Scott Pingel

No. 10
- Position: Wide receiver

Personal information
- Born: May 9, 1977 (age 49)
- Listed height: 6 ft 1 in (1.85 m)
- Listed weight: 195 lb (88 kg)

Career information
- High school: St. Vincent
- College: Westminster College
- NFL draft: 2000: undrafted

Career history
- Black Hills Machine (2000); Buffalo Bills (2000)*; Rüsselsheim Razorbacks (2001); RiverCity Rage (2002–2005);
- * Offseason or practice squad member only

Awards and highlights
- 3× Division III All-American (1997–1999); Melberger Award (1999); SLIAC Conference Hall of Fame (2009);

= Scott Pingel (American football) =

American football player (born 1977)

Scott Pingel (born May 9, 1977) is an American former professional football wide receiver who holds multiple NCAA receiving records. He played college football at Westminster College. Pingel is the first player in NCAA history to accumulate over 2,000 receiving yards in a single season. Pingel is only one of two individuals to accomplish this feat. The 2,157 receiving yards Pingel totaled during the 1998 season remain an all-division NCAA single season record.

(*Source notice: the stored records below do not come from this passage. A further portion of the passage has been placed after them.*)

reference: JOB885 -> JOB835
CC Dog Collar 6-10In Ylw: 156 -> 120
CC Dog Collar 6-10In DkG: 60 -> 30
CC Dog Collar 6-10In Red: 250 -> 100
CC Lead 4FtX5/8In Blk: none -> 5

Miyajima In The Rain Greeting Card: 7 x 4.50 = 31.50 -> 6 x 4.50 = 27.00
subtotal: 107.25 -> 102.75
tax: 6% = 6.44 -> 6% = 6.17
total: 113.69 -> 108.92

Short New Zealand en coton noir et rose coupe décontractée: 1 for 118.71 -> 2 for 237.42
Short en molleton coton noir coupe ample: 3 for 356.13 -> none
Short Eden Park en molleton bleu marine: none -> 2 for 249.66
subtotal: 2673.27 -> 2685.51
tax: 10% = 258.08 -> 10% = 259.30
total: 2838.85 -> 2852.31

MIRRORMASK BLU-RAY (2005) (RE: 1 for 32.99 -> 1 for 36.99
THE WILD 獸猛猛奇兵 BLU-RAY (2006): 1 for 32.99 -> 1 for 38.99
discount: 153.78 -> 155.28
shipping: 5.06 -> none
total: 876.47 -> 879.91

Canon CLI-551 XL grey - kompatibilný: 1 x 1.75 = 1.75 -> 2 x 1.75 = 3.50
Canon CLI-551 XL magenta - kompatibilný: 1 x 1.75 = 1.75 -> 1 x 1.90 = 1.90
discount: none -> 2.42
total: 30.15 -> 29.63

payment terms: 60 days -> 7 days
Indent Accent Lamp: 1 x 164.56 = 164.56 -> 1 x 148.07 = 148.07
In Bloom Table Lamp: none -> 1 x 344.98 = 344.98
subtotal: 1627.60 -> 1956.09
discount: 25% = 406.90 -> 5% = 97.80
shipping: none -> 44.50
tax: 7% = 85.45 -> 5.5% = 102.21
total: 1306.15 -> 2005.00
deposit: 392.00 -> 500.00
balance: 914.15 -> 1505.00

Pingel played professionally in the Indoor Football League, and overseas in the German Football League (GFL).
== Early life ==
Pingel attended St. Vincent High School in Perryville, Missouri where he played football and basketball. He was inducted into the school's hall of fame in 2016.

== College career ==
As a four year starter at Division III Westminster College, Pingel enjoyed a prolific career that would shatter several long-standing NCAA records. His most statistically successful year came during his junior season in 1998, during which he became the first NCAA player at any division to gain 2,000 receiving yards in a season. Pingel finished the year with 2,157 total receiving yards, which still stands as the all-time NCAA record. He remains only one of two players in NCAA history credited with this accomplishment. Trevor Insley of Nevada became the second player to accumulate over 2,000 single-season receiving yards in 1999.

During the first game of his senior season against Illinois College, Pingel caught the 302nd pass of his career. This broke Jerry Rice's all-division NCAA record of total career receptions. Pingel held this record from 1999 to 2011. It was surpassed by Michael Zweifel during the 2011 season.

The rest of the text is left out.